_Work item_
Your answer should be exactly the lines from the one that contains "discount: 25% = 86.00 -> none" through the final line of the entries below, and nothing else.

_Data section_
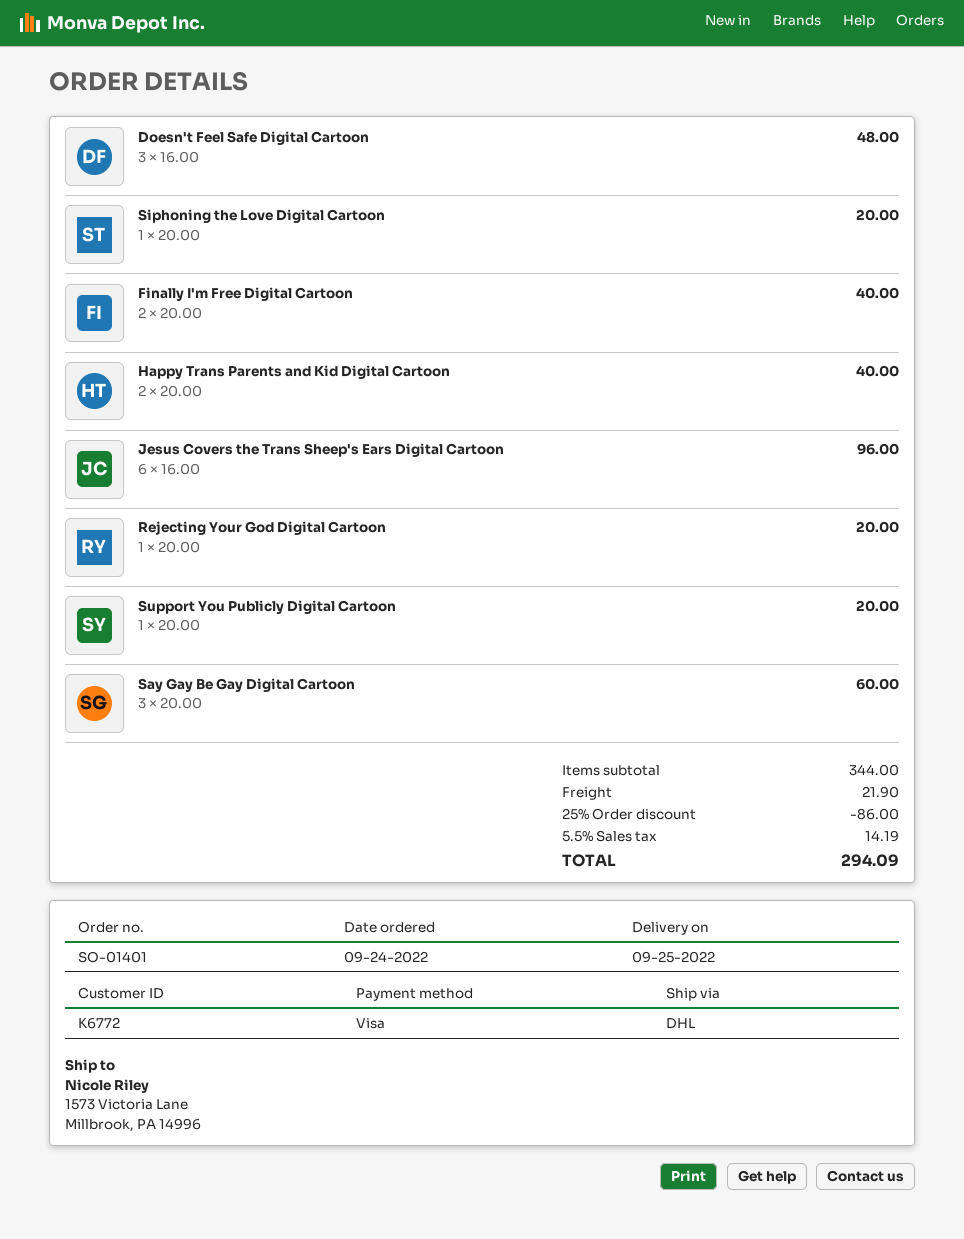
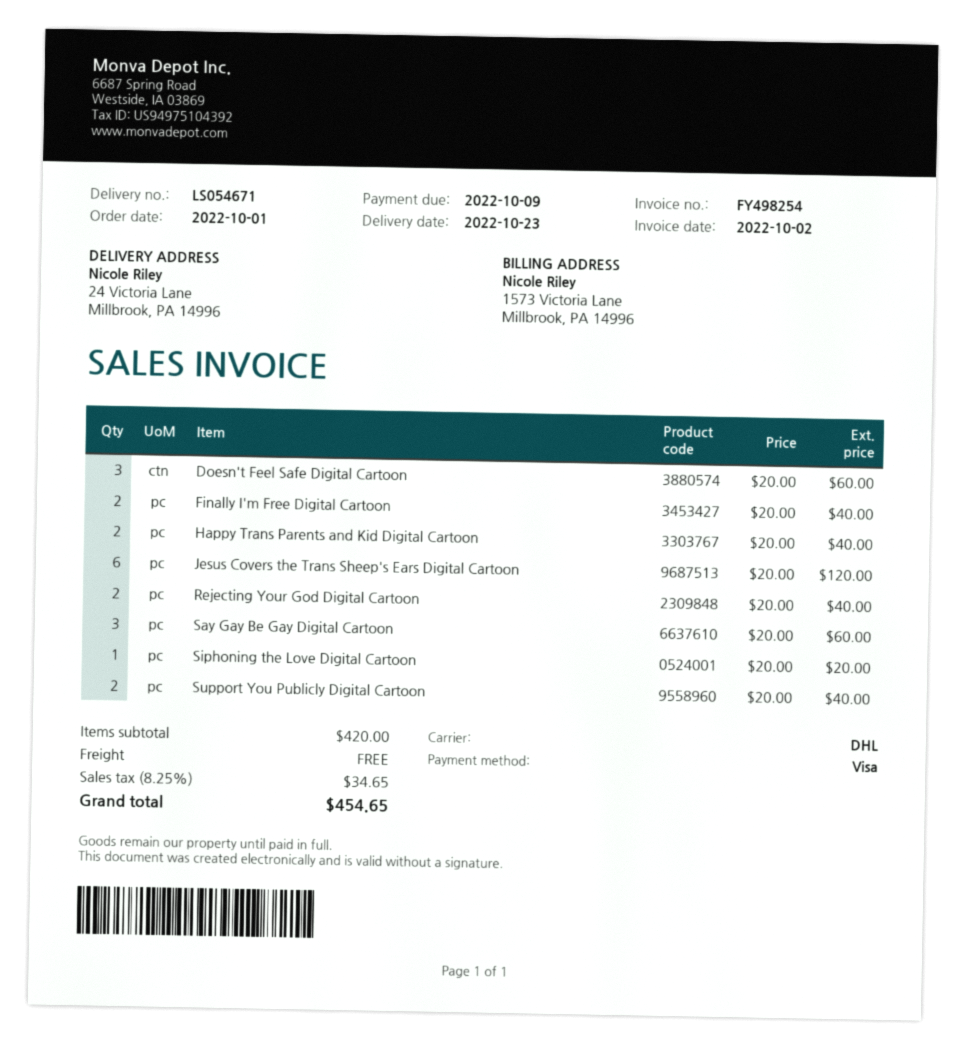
order date: 2022-09-24 -> 2022-10-01
delivery date: 2022-09-25 -> 2022-10-23
ship to: 1573 Victoria Lane, Millbrook, PA 14996 -> 24 Victoria Lane, Millbrook, PA 14996
Doesn't Feel Safe Digital Cartoon: 3 x 16.00 = 48.00 -> 3 x 20.00 = 60.00
Jesus Covers the Trans Sheep's Ears Digital Cartoon: 6 x 16.00 = 96.00 -> 6 x 20.00 = 120.00
Rejecting Your God Digital Cartoon: 1 x 20.00 = 20.00 -> 2 x 20.00 = 40.00
Support You Publicly Digital Cartoon: 1 x 20.00 = 20.00 -> 2 x 20.00 = 40.00
subtotal: 344.00 -> 420.00
discount: 25% = 86.00 -> none
shipping: 21.90 -> 0.00
tax: 5.5% = 14.19 -> 8.25% = 34.65
total: 294.09 -> 454.65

_Worked solution_
discount: 25% = 86.00 -> none
shipping: 21.90 -> 0.00
tax: 5.5% = 14.19 -> 8.25% = 34.65
total: 294.09 -> 454.65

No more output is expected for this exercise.